There are several derivatives of the original question:
- Does the order of tables referenced in the ON clause of the JOIN matter?
- Does the order of tables referenced in the FROM clause matter?
- Does the order of columns referenced in the ON clause of the JOIN matter when multiple columns are used in the JOIN?
I'll address questions 2 and 3 in another post; for now let's consider the first question. To paraphrase and exemplify the question: Will the following two queries produce differing execution plans and thus varying performance?

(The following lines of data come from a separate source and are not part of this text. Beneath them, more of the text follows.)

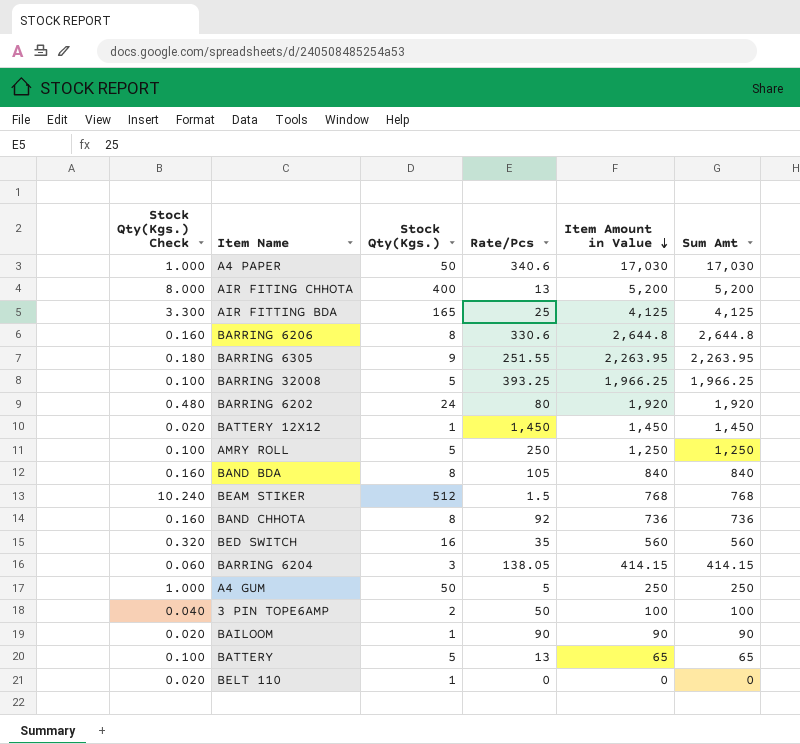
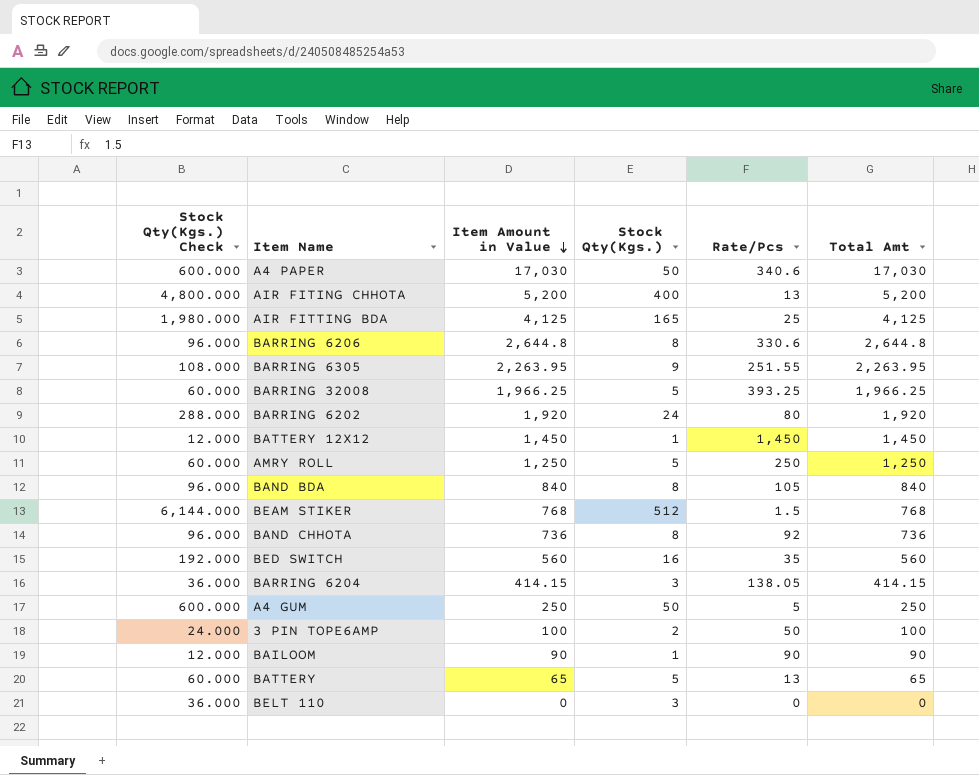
column Stock Qty(Kgs.) Check | formula: [Stock Qty(Kgs.)] * 0.02 -> [Stock Qty(Kgs.)] * 12
column Item Amount in Value | position: 5 -> 3
column name: Sum Amt -> Total Amt
BELT 110 | Stock Qty(Kgs.): 1 -> 3

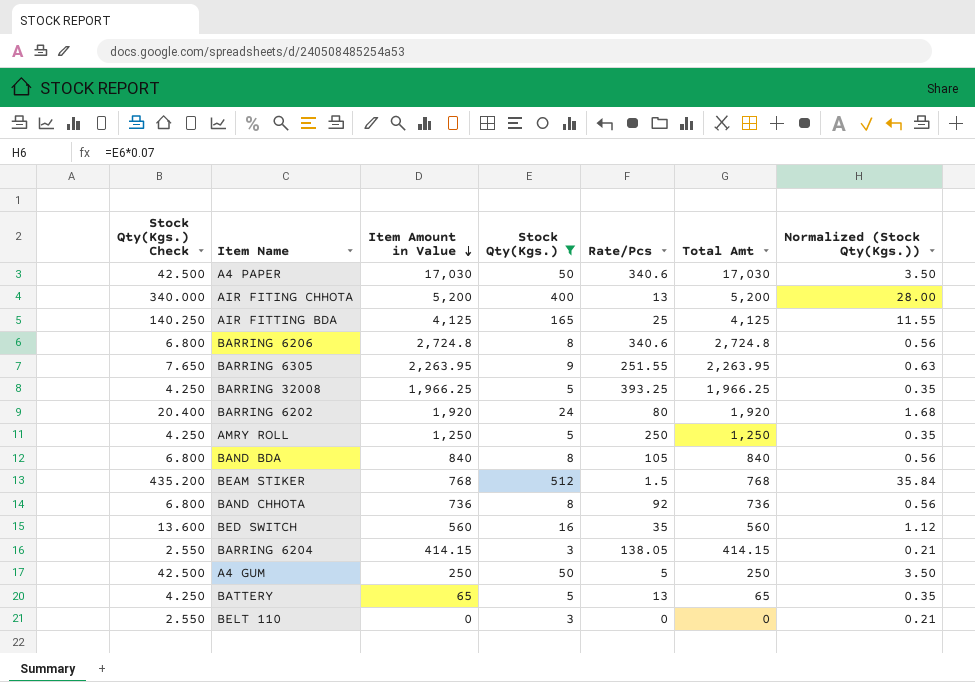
filter: none -> Stock Qty(Kgs.) >= 3
column Stock Qty(Kgs.) Check | formula: [Stock Qty(Kgs.)] * 12 -> [Stock Qty(Kgs.)] * 0.85
column Normalized (Stock Qty(Kgs.)) | formula: none -> [Stock Qty(Kgs.)] * 0.07
BARRING 6206 | Item Amount in Value: 2,644.8 -> 2,724.8
BARRING 6206 | Rate/Pcs: 330.6 -> 340.6
BARRING 6206 | Total Amt: 2,644.8 -> 2,724.8

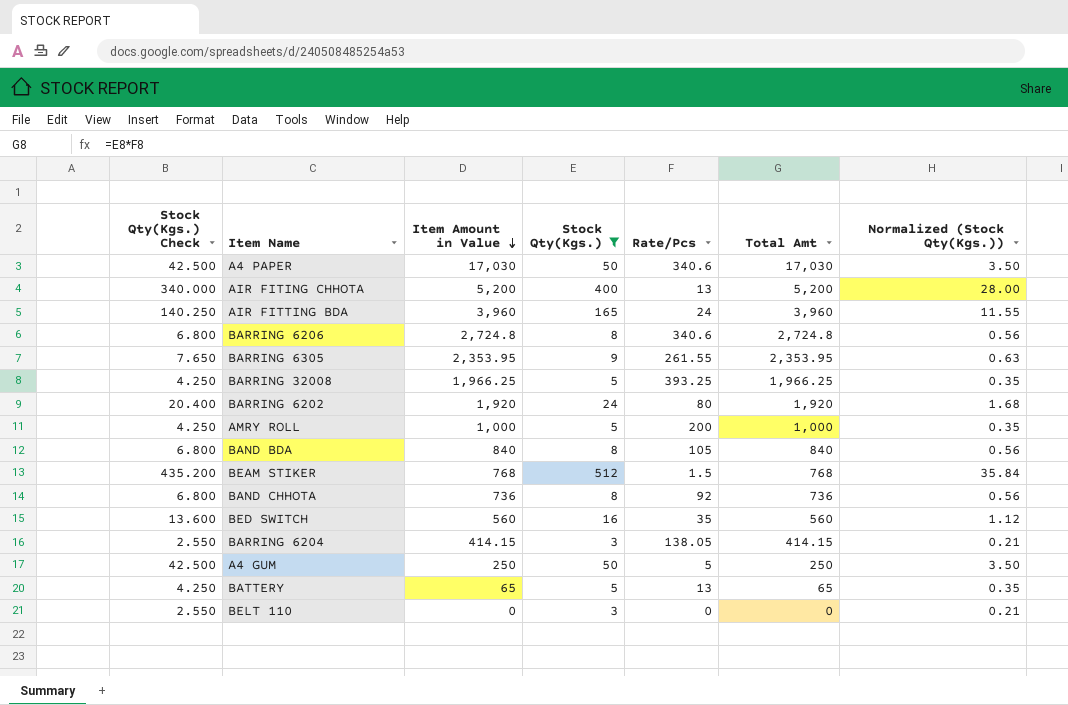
AIR FITTING BDA | Item Amount in Value: 4,125 -> 3,960
AIR FITTING BDA | Rate/Pcs: 25 -> 24
AIR FITTING BDA | Total Amt: 4,125 -> 3,960
BARRING 6305 | Item Amount in Value: 2,263.95 -> 2,353.95
BARRING 6305 | Rate/Pcs: 251.55 -> 261.55
BARRING 6305 | Total Amt: 2,263.95 -> 2,353.95
AMRY ROLL | Item Amount in Value: 1,250 -> 1,000
AMRY ROLL | Rate/Pcs: 250 -> 200
AMRY ROLL | Total Amt: 1,250 -> 1,000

Or does the Query Optimizer take this into account as it analyzes a statement before choosing an execution plan?
--Query #1
SELECT
c.Customer_ID
,c.Last_Name
,c.First_Name
,s.Order_ID
,s.Order_Date
FROM
dbo.Customers AS c JOIN
dbo.Sales_Orders AS s
ON s.Customer_ID = c.Customer_ID
--Query #2
SELECT
c.Customer_ID
,c.Last_Name
,c.First_Name
,s.Order_ID
,s.Order_Date
FROM
dbo.Customers AS c JOIN
dbo.Sales_Orders AS s
ON c.Customer_ID = s.Customer_ID
Notice that the only difference in the two queries lies in the ON clause of the JOIN. The first query references Sales then Customers while the second reverses the order.

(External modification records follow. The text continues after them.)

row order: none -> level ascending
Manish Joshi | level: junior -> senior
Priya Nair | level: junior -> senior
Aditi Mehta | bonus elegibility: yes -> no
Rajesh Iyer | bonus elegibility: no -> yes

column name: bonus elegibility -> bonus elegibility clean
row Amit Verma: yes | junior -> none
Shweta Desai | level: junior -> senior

To answer this question, let's look at the execution plan as provided by SQL Server Management Studio. The first query produces the following execution plan.
In this query, SQL Server has chosen a Clustered Index Scan of the Sales_Orders table and an Index Scan for the Customers table. The two tables are joined using a Hash Match Inner Join.
Now, let's look at the execution plan for the second query.
Query #2 produced the exact same execution plan! So, we can conclude from this simple example that the order of tables referenced in the ON clause of a JOIN doesn't affect the performance of a query.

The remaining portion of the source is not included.